How to cite this URL:
Kumari P, Kumar A, Kumar A, Kumar N, Kumar A. Difficult central venous cannulation in Cushing's syndrome: Ultrasound-guided brachiocephalic vein cannulation to the rescue. Indian J Anaesth [serial online] 2020 [cited 2020 Nov 24];64:243-4. Available from: https://www.ijaweb.org/text.asp?2020/64/3/243/280394


Central venous cannulation is always challenging in paediatric patients. The brachiocephalic vein (BCV) is a large vein that which may be accessed for percutaneous cannulation, and it is easier to visualise with ultrasonography (USG) in small children due to its superficial location. USG-guided in-plane BCV cannulation has the advantage of visualisation of the entire path of the needle and guide wire[1] and lowers the risk of accidental pneumothorax due to distant location of BCV from the pleural dome as compared to the subclavian vein (SCV).

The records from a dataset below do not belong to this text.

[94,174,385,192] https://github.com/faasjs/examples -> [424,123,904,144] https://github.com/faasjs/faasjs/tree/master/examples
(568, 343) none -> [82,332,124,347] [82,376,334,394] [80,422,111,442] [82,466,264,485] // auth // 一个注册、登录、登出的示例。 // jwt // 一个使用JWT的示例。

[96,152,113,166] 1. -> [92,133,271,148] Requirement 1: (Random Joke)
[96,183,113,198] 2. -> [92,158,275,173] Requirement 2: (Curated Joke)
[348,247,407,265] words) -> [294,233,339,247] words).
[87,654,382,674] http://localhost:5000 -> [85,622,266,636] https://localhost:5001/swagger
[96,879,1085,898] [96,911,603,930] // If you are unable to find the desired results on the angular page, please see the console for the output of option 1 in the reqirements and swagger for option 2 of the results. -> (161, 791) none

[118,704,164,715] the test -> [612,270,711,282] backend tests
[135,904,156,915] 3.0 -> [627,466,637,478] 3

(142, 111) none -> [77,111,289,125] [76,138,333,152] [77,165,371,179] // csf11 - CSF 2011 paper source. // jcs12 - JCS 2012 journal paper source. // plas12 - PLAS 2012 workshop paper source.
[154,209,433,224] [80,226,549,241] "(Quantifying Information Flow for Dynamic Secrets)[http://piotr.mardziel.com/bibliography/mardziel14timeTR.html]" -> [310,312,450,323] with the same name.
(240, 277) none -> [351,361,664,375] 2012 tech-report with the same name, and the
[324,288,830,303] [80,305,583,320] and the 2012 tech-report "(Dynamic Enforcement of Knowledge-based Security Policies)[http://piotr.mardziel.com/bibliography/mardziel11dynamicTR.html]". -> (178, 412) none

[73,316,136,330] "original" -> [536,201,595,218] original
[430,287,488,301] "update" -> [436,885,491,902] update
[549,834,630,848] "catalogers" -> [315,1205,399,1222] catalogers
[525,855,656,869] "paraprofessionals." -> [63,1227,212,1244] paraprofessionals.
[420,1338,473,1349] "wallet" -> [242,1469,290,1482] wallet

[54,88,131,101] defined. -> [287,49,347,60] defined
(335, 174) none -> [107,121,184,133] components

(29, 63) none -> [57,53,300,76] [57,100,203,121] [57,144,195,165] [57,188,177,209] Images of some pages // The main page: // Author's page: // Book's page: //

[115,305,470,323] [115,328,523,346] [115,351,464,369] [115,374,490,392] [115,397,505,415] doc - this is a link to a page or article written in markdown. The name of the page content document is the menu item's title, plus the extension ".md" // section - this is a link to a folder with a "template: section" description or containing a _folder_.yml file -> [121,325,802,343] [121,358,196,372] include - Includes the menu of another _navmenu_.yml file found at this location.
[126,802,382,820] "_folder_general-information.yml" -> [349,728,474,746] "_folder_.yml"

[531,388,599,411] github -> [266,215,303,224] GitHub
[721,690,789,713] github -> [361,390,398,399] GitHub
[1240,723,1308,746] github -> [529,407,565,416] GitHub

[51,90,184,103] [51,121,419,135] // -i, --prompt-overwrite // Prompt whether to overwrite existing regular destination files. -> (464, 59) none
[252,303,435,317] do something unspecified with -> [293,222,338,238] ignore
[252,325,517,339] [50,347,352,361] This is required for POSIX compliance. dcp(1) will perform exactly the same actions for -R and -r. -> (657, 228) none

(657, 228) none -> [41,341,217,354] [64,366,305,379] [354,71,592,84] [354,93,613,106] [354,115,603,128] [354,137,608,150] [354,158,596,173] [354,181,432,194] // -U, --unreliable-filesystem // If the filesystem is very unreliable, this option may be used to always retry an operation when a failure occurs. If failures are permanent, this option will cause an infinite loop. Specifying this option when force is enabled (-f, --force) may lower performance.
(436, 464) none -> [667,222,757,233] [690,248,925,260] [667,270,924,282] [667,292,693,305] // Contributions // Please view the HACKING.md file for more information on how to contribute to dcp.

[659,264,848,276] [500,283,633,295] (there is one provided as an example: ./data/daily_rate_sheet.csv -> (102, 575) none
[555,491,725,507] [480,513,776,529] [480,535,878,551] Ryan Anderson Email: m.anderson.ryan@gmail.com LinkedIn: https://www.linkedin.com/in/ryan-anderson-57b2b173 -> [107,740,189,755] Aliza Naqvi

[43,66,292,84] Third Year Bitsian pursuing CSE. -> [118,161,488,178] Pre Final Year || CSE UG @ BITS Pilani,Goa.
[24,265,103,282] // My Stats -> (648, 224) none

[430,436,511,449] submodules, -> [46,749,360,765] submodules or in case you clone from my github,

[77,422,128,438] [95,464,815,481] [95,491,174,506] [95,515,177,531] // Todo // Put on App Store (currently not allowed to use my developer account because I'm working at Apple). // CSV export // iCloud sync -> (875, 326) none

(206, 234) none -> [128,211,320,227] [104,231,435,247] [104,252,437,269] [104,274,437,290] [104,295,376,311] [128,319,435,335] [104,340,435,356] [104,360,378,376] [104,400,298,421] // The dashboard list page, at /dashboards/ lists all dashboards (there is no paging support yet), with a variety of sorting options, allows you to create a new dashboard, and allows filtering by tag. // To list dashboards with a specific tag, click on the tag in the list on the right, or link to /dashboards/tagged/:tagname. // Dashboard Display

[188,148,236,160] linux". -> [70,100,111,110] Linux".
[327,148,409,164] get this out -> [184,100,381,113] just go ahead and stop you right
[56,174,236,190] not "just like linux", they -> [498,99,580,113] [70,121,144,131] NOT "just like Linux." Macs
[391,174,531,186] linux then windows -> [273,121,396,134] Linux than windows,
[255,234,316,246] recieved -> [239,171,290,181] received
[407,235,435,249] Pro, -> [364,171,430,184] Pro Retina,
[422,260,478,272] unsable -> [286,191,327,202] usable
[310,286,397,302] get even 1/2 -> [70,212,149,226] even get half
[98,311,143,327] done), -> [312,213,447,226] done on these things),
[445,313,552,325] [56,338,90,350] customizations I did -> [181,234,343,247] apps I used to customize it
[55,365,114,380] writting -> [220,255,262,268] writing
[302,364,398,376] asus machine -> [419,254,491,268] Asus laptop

There are no standard algorithms for difficult central venous cannulation in children. However, cannulation of the internal jugular vein (IJV) with real-time US guidance is now standard practice in the paediatric age group. Here, we report a paediatric case with difficult central venous access. A 9-month child having Cushing's syndrome with facial moaning, buffalo hump, and proximal subcutaneous fat was posted for magnetic resonance imaging. Peripheral cannulation was attempted but was unsuccessful even with the aid of the vein viewer. We planned for IJV cannulation, which was unsuccessful due to subcutaneous fat and short neck. Finally, we planned for BCV cannulation for which we placed the linear USG probe (M-Turbo, Fujifilm Sonosite, Inc, Bothell, WA, USA) in the left supraclavicular fossa parallel to the medial end of the clavicle. The probe was tilted caudally to obtain the in-plane view of BCV and the venous confluence of three vessels, IJV, SCV, and BCV [Figure 1]. Doppler was used to differentiate subclavian and other arteries from the vein. Under all aseptic precautions, BCV was punctured using a puncture needle. The needle was inserted in-plane to probe from lateral to medial direction. We successfully cannulated central venous catheter inside the left brachiocephalic vein in a single attempt.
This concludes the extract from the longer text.